褒めることの大切さは分かったが、褒め方が分からないという保護者の方も多いでしょう。
心理学的な話をすると、善い行いが見られたら可能な限り早く褒めてあげるという事が大切です。
善い行いと褒められるという快感が強く結びつくため成長により強い効果を発揮します。

筆者の行っている「ええとこメモ」

メモを取るまた褒めた記録を取るということも効果的です。
目に見えない子どもの成長が確認できますし、一冊終わる頃には子どもを褒めちぎったという実感を得ることが出来ます。
叱った記憶や起こった記憶は見返したくなりませんが、褒めた記録であれば気持ちよく見返すことができます。
子どもがひとり立ちした際に、その冊子を渡すと子どもも大変嬉しいでしょう。

筆者は日常的に子どもと接する塾講師として働いていました。
その時に役立ったのが「ええとこメモ」と呼ばれるものです。
単なるメモパッドですが、子ども達のいいところを気付き次第メモするという物です。
良いところを見つけては褒めるというルーティンが完成していたので、メモに記載されているいいところ=褒めたところです。
つまりは褒めた記録を行うメモになります。

メモをつける時間は任意ですが、私はその日の終わりにまとめて書いていました。
多くの子どもを指導していたため、書く分量は多い方でしたがそれでも30分も掛かりませんでした。
恐らく一人の子どもでしたら思い返しながら書いても5分とかからないでしょう。

私は保護者面談の資料としてメモを活用していましたが、保護者の皆さまは「子どもを褒めた記録」として使用することが可能です。

どのような事を書いているのか

どのように記録を取れば良いのかについて悩まれる方も多いかと思われますので私のメモの記録をご紹介します。
当然の事ながら個人情報に関することは伏せ字としておりますのでご了承下さい。

「A君が一般動詞の過去形を使いこなしていた。先生のおかげだと言っていたが、君が頑張った成果だからこれからも頑張れと伝えた。嬉しい」

「Bさんが部活の大会で入賞したと自慢げに話していた。同じスポーツを行っていた身としては尊敬に値する結果だった。よく頑張った」

「Cさんが志望校に合格したので一緒に喜んだ。入塾から2年間、宿題をサボる事が多かったが、授業はきちんと受けてくれたお陰だ」

以上のような内容が書かれていました。
執筆にあたって見返してみると、担当した子どもの顔が明瞭に思い浮かばれます。
私も自信に繋がりますし、子どもにとっても褒められた喜びをバネに更に成長を続けているでしょう。
褒めることを続けることで子どもの成長が成績に繋がった例もあるため、褒めるという行為は大変重要なことです。
また大人がそれに気づくためには記録することも不可欠であるとお分かり頂けると思います。

中には「ほめ日記」なるものをつけている方も

上記の例は私のものですが、中にはそれを日記としている方もおられるようです。
褒めた対象は問わず記録をつけているようで、自分に対する褒めも含まれている事が分かりました。
成長を目に見える形とすることで自信がつき、前向きな思考へと変わっていったという影響もあるようです。

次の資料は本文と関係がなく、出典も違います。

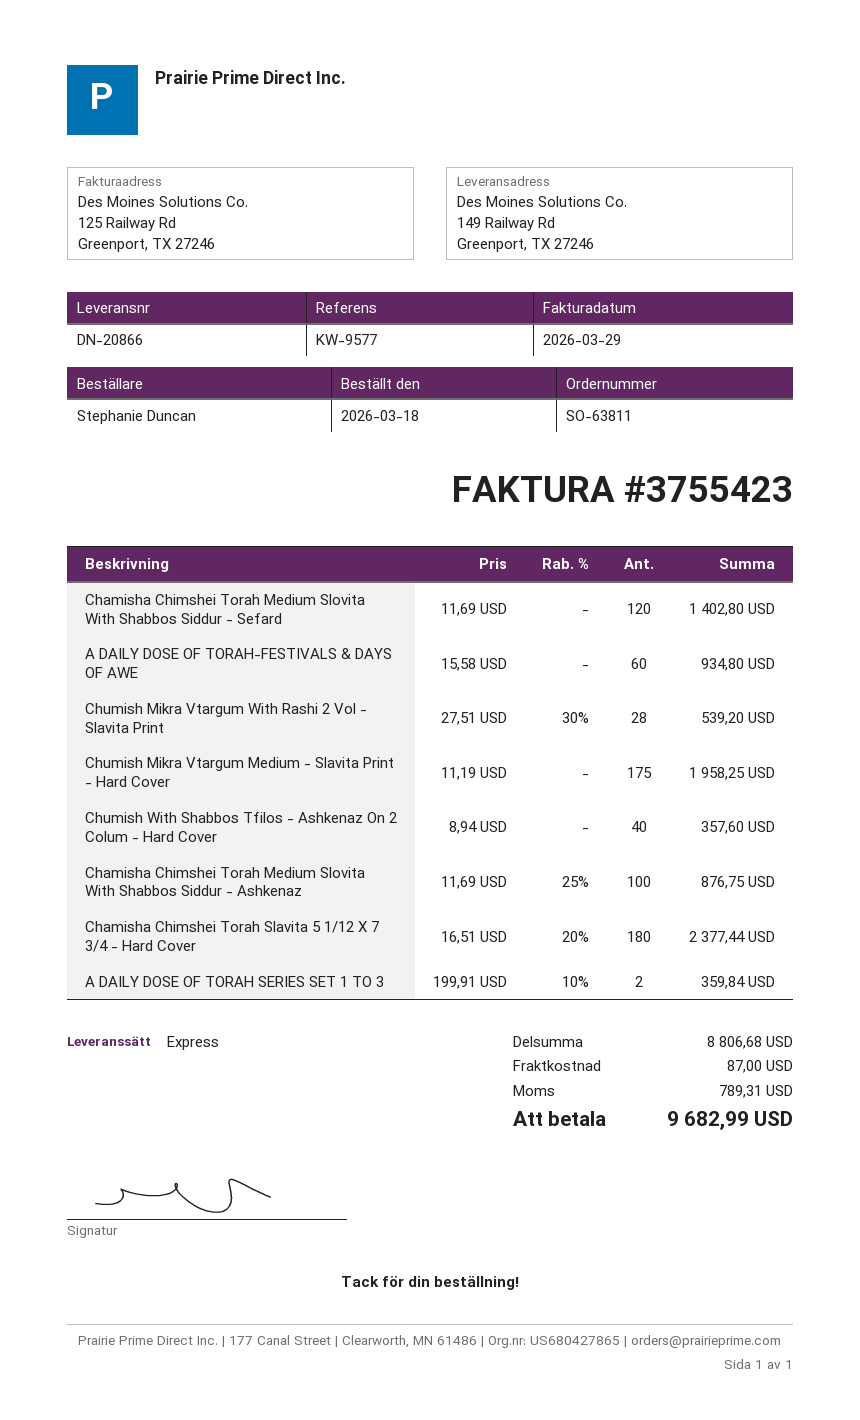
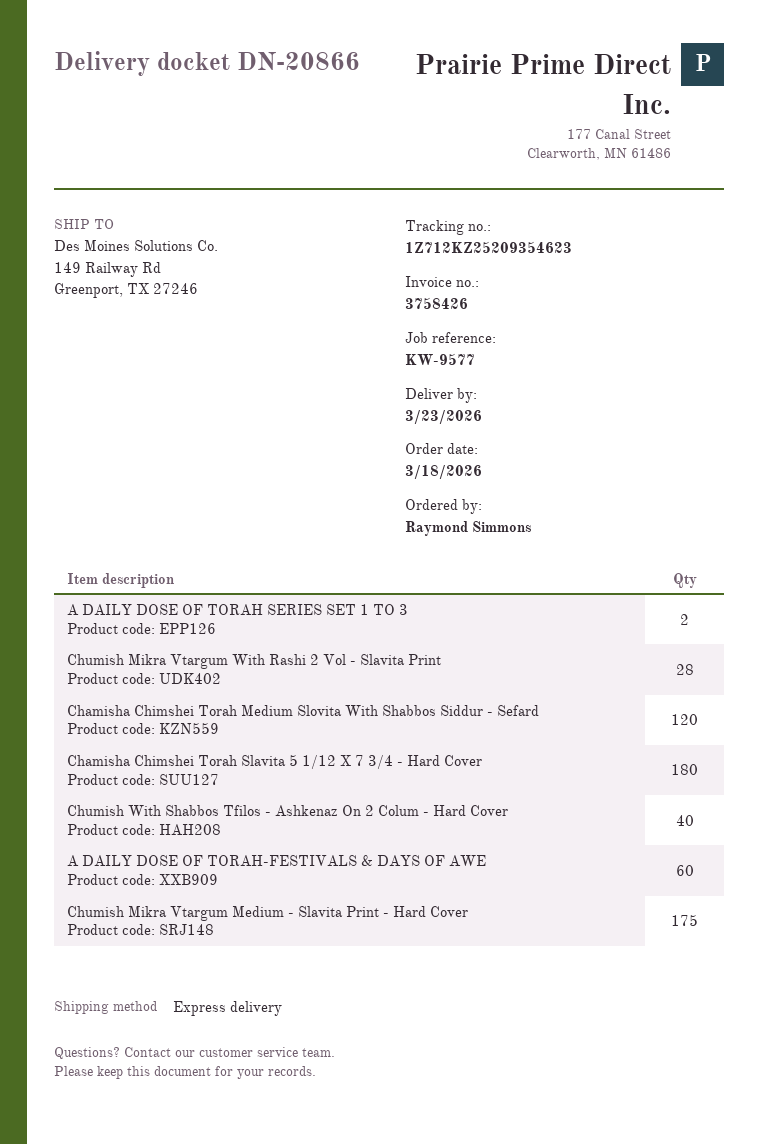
invoice number: 3755423 -> 3758426
ordered by: Stephanie Duncan -> Raymond Simmons
Chamisha Chimshei Torah Medium Slovita With Shabbos Siddur - Ashkenaz: 100 -> none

記録については自分が確認できたら良いため、特に形式は決まっていません。
私のようにメモとして残す者も居れば、日記として管理している方もおられます。

子どもは褒められると成長します

褒めた記録をつけることによる保護者側のメリットをメインに解説してきましたが、子どもの目線から考えてみましょう。

成長は過去の経験から実感することが出来る

そもそも成長とは過去の自分との比較です。
過去の自分と現在の自分を比較し、変化があったと実感することで初めて成長を感じることが可能となります。
それが結果的に悪い方へ進んだとしても、それが悪いことだと知ることが出来たらそれは成長です。
同じ過ちを繰り返さないように工夫することが出来るでしょう。

嬉しかったことは忘れない

子供を褒める人間の造りはかなりの「ご都合主義」です。
自分の楽しかった記憶は鮮明に覚えているものですが、嫌な出来事は思い出す事が出来るとしても楽しかった出来事ほど明瞭に思い出すことはあまり無いでしょう。
子どもも同様に「褒められた」体験ははっきりと覚えています。
この嬉しい体験を繰り返すことで子どもの人生を豊かにすることが可能となるわけです。

怒る代わりに「一緒に考える」

とはいえ、褒めるだけで子どもが成長するなどと都合のいい話ではありません。
時には間違いを正すという事も重要です。
しかしこの際に怒る必要があるかと言われると、実はそういうわけでもありません。

例えば子どもが学校でお友達を殴ったと仮定しましょう。
当然相手の子どもには謝る必要がありますが、事後指導で声を荒げる必要はありません。
「なんで殴ったの?」「次からどうすれば良いか考えよう」などと言葉を掛けてあげる事で子どもも気持ちよく反省が出来ますし、結論を導き出せたときには褒めるチャンスもあります。

こぼれ話:褒められたミカンと暴言を吐かれたミカン

みかん和歌山県ではミカンの栽培が盛んで、果樹林の近くでは直販も行われています。
直販所のおじさんが「こっちが良い言葉を掛けて育てたミカン、こっちは暴言を浴びせて育てたミカン。どっちが甘いと思う?」と質問を投げかけてきました。
どちらも一緒だと答えたのですが、食べてみると良い言葉を掛けて育てたミカンは甘く、暴言を浴びたミカンは酸っぱいミカンでした。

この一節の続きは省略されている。